:: Raw data ::
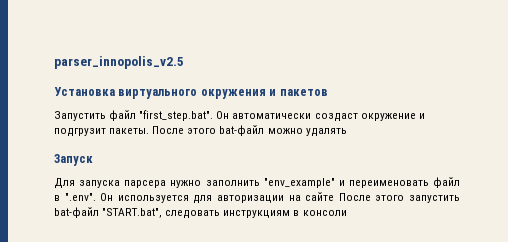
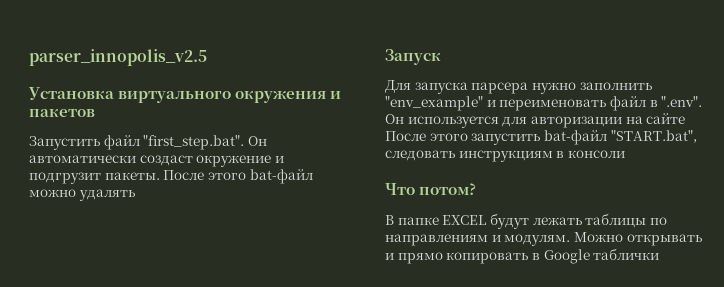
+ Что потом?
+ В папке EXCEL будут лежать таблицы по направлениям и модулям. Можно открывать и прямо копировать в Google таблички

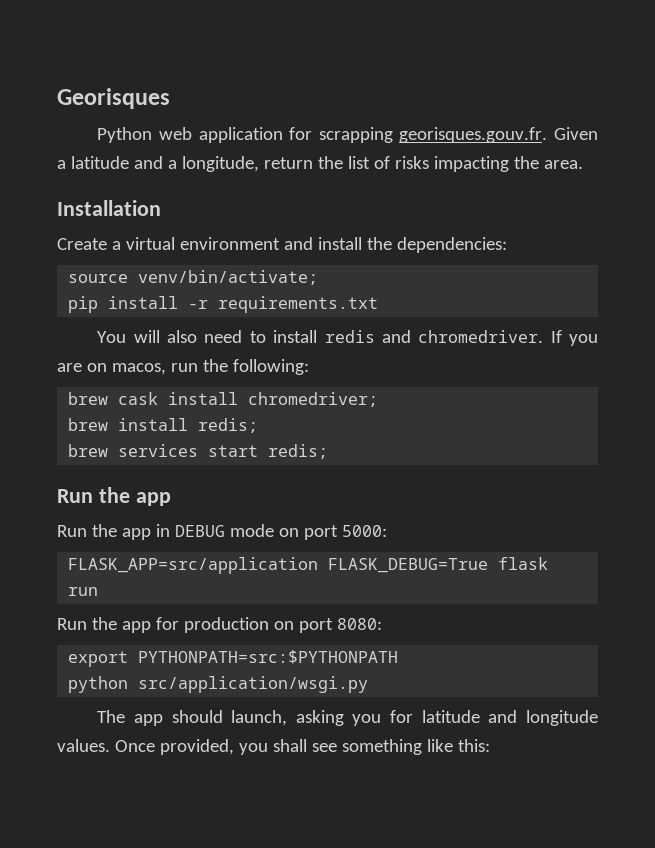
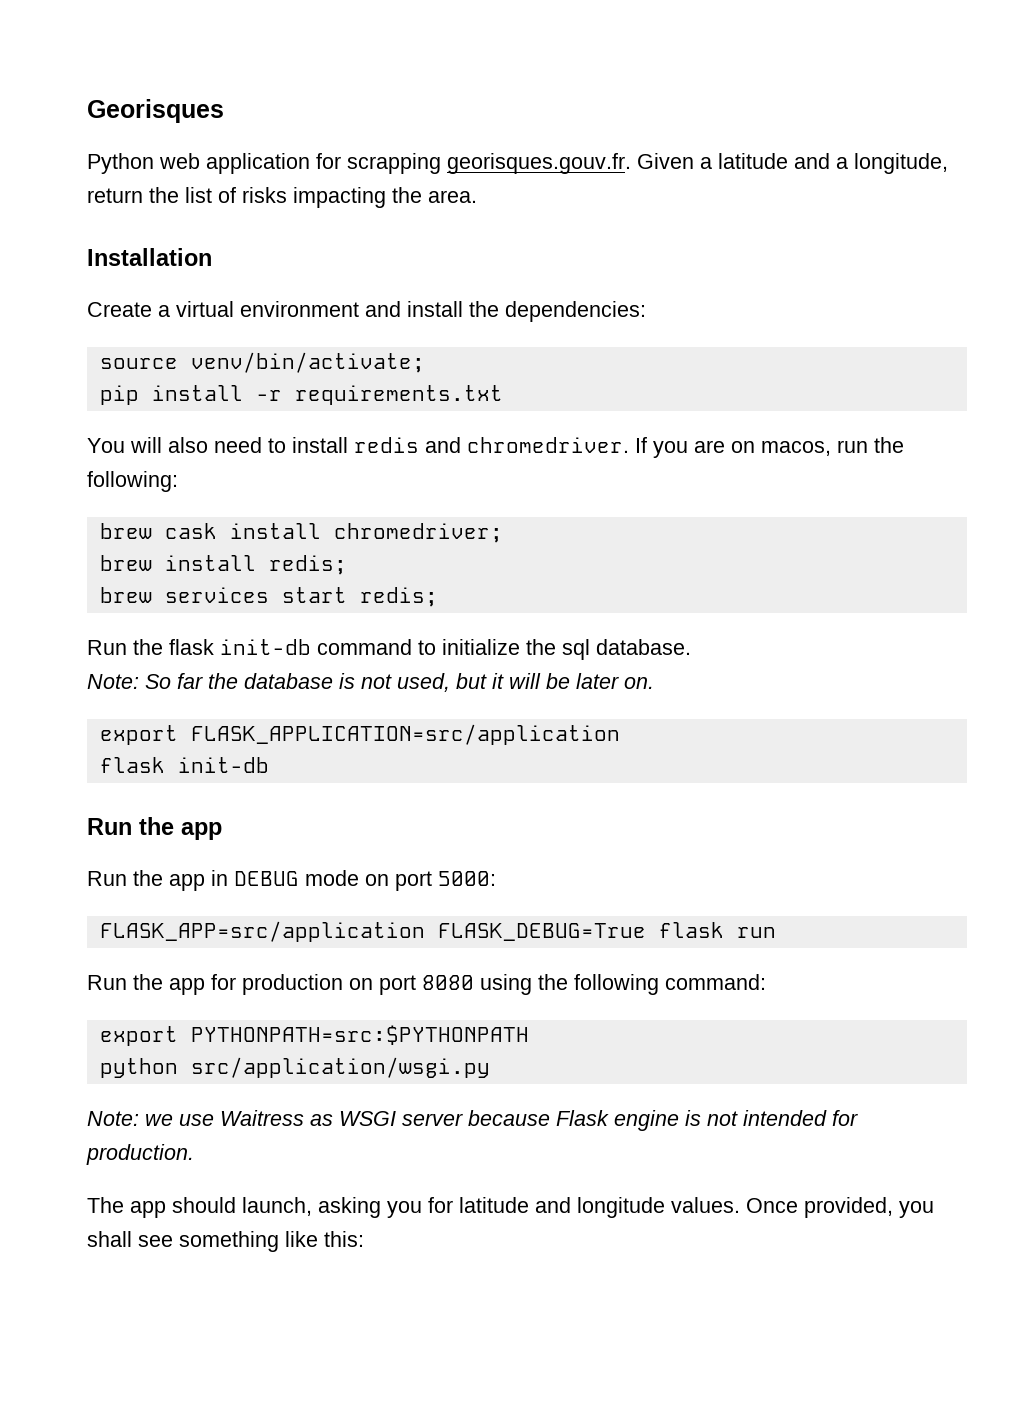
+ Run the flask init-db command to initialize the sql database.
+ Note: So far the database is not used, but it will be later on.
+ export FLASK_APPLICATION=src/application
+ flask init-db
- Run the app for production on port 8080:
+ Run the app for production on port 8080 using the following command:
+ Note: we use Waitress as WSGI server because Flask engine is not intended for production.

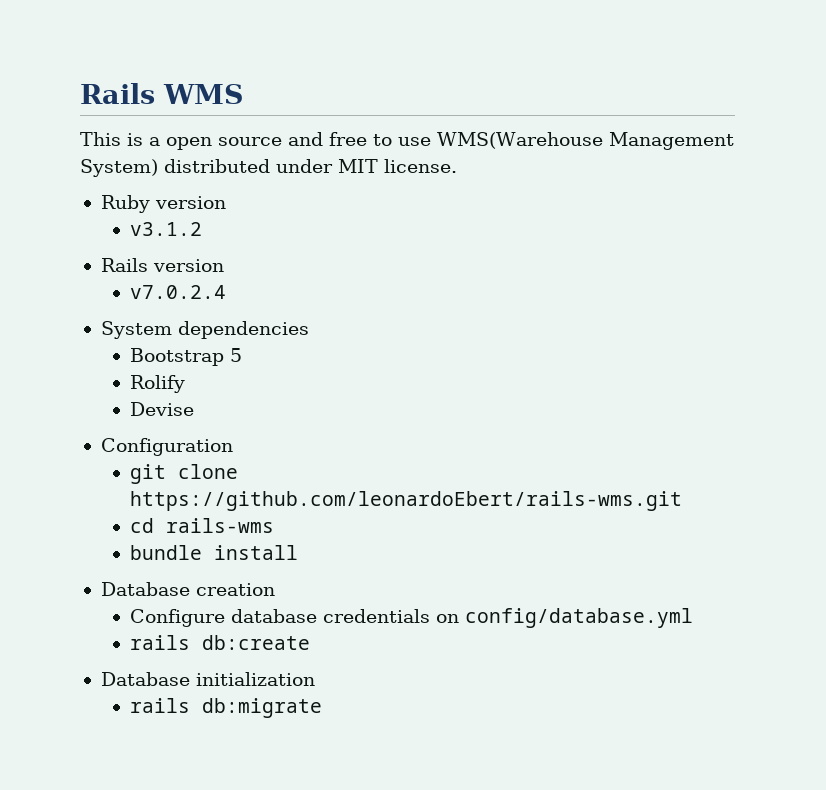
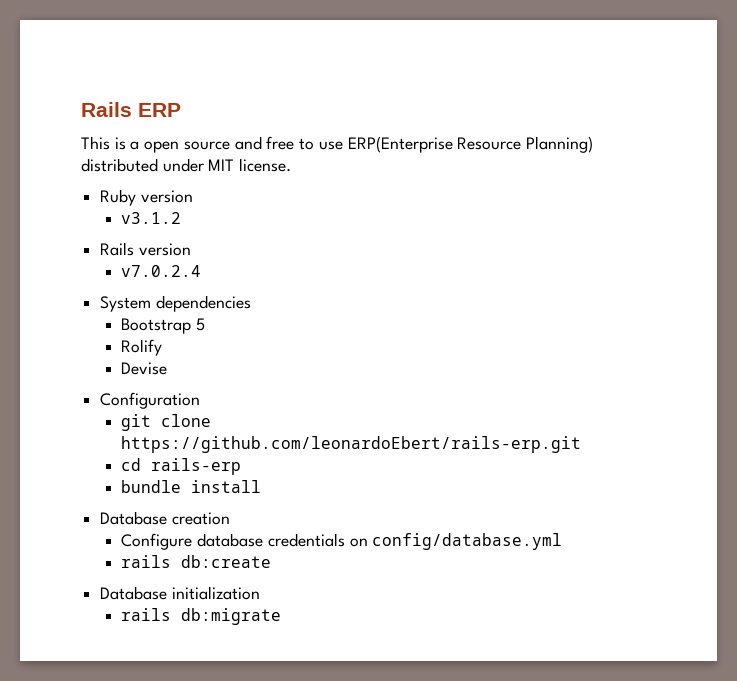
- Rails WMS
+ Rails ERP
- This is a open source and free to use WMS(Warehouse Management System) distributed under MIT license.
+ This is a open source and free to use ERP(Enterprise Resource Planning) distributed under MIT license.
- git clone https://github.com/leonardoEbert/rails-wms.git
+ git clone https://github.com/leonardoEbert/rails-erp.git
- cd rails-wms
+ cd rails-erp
:::
*Required work:*
Gather each line in the data that holds the string "database".

*Reply:*
+ Run the flask init-db command to initialize the sql database.
+ Note: So far the database is not used, but it will be later on.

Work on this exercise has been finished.